-- TASK DESCRIPTION --
With the string "margin" as the filter, copy each matching line from the records.

-- User interface change data --
___

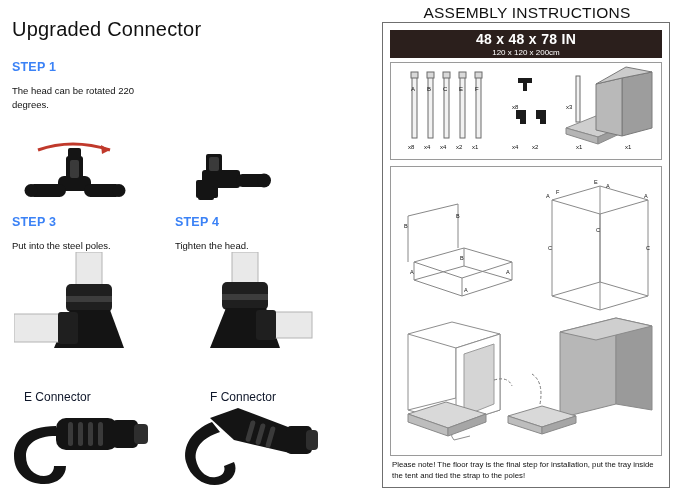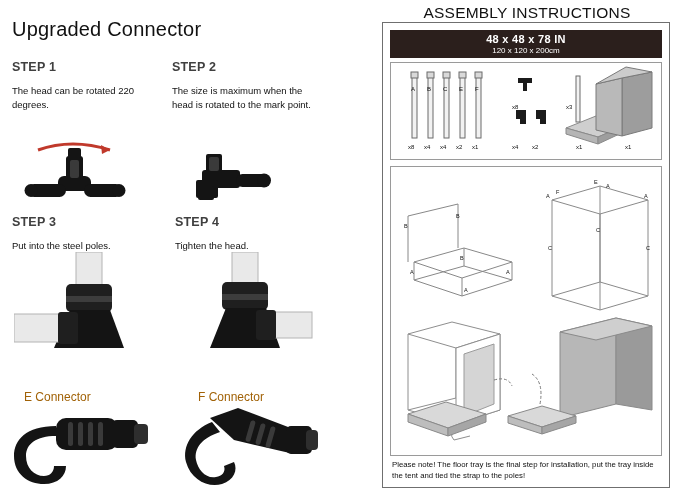--- a/index.html
+++ b/index.html
@@ -99,7 +99,7 @@
     align-items: center;
     justify-content: center;
   }
-  .size-bar .l1 { font-size: 11px; font-weight: 700; letter-spacing: .3px;}
+  .size-bar .l1 { font-size: 14px; font-weight: 700; letter-spacing: .3px;}
   .size-bar .l2 { font-size: 8px; font-weight: 400; margin-top: 1px;}
 
   .sub-frame {

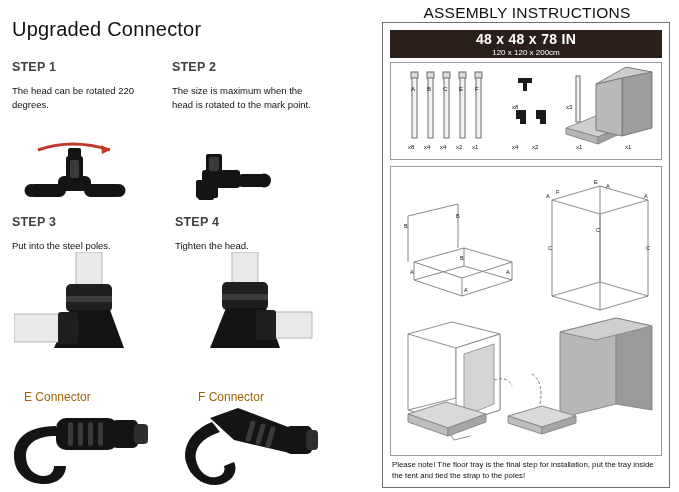--- a/index.html
+++ b/index.html
@@ -43,7 +43,7 @@
   .step-label {
     font-size: 12.5px;
     font-weight: 700;
-    color: #404040;
+    color: #3b82f6;
     letter-spacing: 0.2px;
   }
   .step-text {

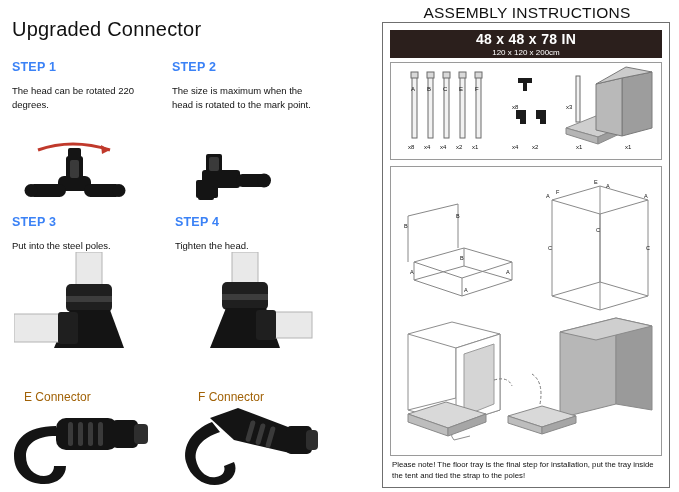--- a/index.html
+++ b/index.html
@@ -161,10 +161,6 @@
       </svg>
     </div>
 
-    <div class="step-block" style="left:172px; top:60px;">
-      <div class="step-label">STEP 2</div>
-      <div class="step-text">The size is maximum when the head is rotated to the mark point.</div>
-    </div>
     <div class="abs" style="left:176px; top:140px;">
       <svg width="140" height="72" viewBox="0 0 140 72">
         <g fill="#141414">

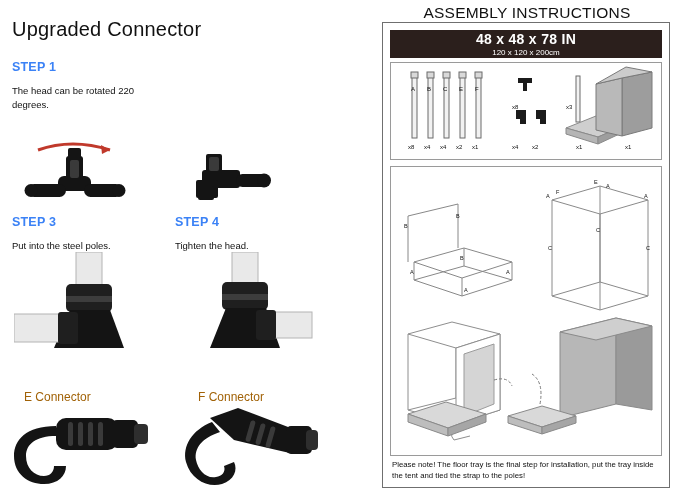--- a/index.html
+++ b/index.html
@@ -56,7 +56,7 @@
   .conn-label {
     font-size: 12px;
     font-weight: 400;
-    color: #a16207;
+    color: #0f172a;
   }
 
   

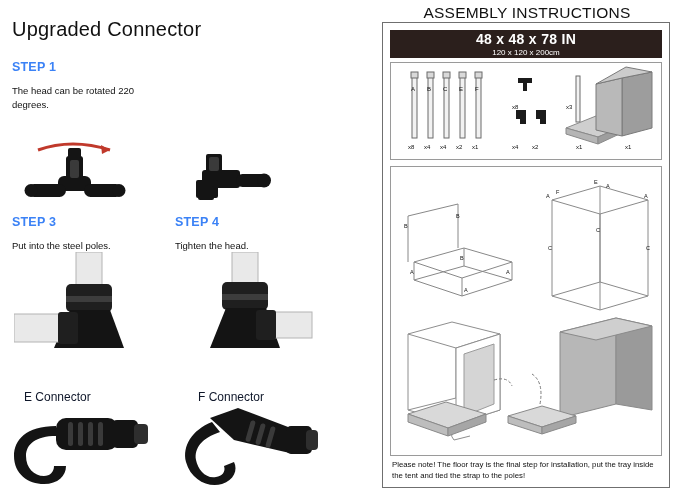--- a/index.html
+++ b/index.html
@@ -231,7 +231,7 @@
       </svg>
     </div>
 
-    <div class="abs" style="left:198px; top:390px;text-align:right;">
+    <div class="abs" style="left:210px; top:390px;text-align:right;">
       <div class="conn-label">F Connector</div>
     </div>
     <div class="abs" style="left:176px; top:406px;">

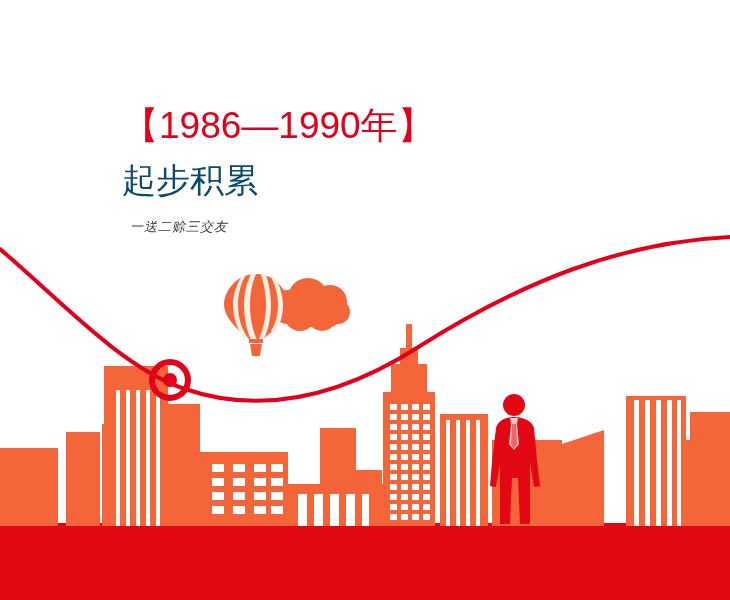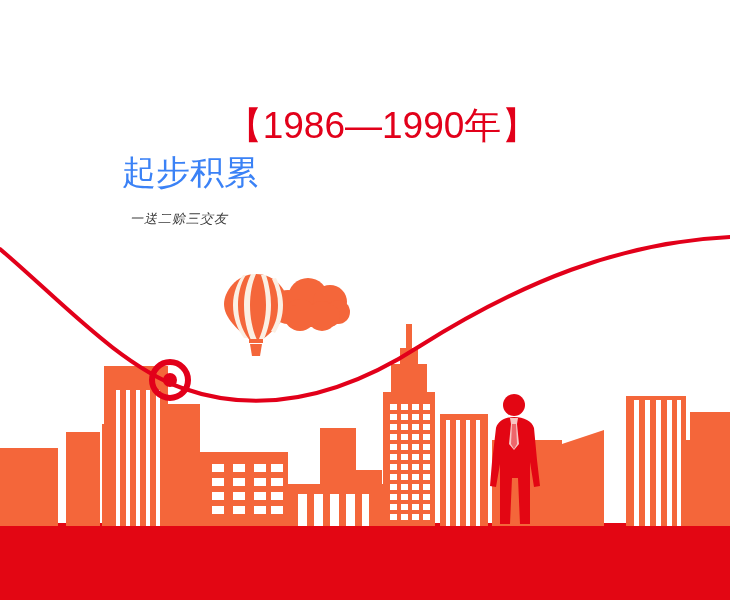--- a/index.html
+++ b/index.html
@@ -36,7 +36,6 @@
     color: #E2001A;
     white-space: nowrap;
     letter-spacing: 0px;
-    text-align: center;
   }
   .title-line2 {
     font-size: 34px;

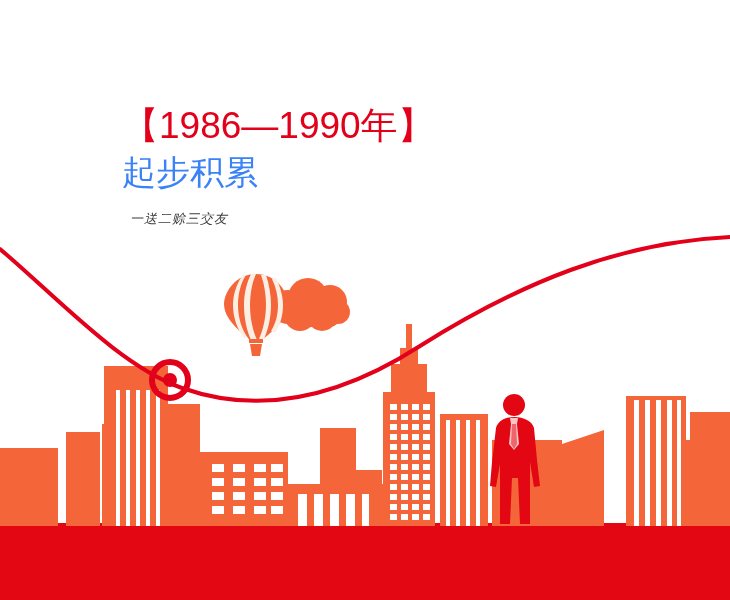--- a/index.html
+++ b/index.html
@@ -40,9 +40,9 @@
   .title-line2 {
     font-size: 34px;
     line-height: 44px;
-    color: #3b82f6;
+    color: #0c4a6e;
     white-space: nowrap;
-    margin-top: 2px;
+    margin-top: 10px;
   }
   .subtitle {
     font-size: 13px;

___

-- RESULT FOR THIS TASK --
   .size-bar .l2 { font-size: 8px; font-weight: 400; margin-top: 1px;}
-    margin-top: 2px;
+    margin-top: 10px;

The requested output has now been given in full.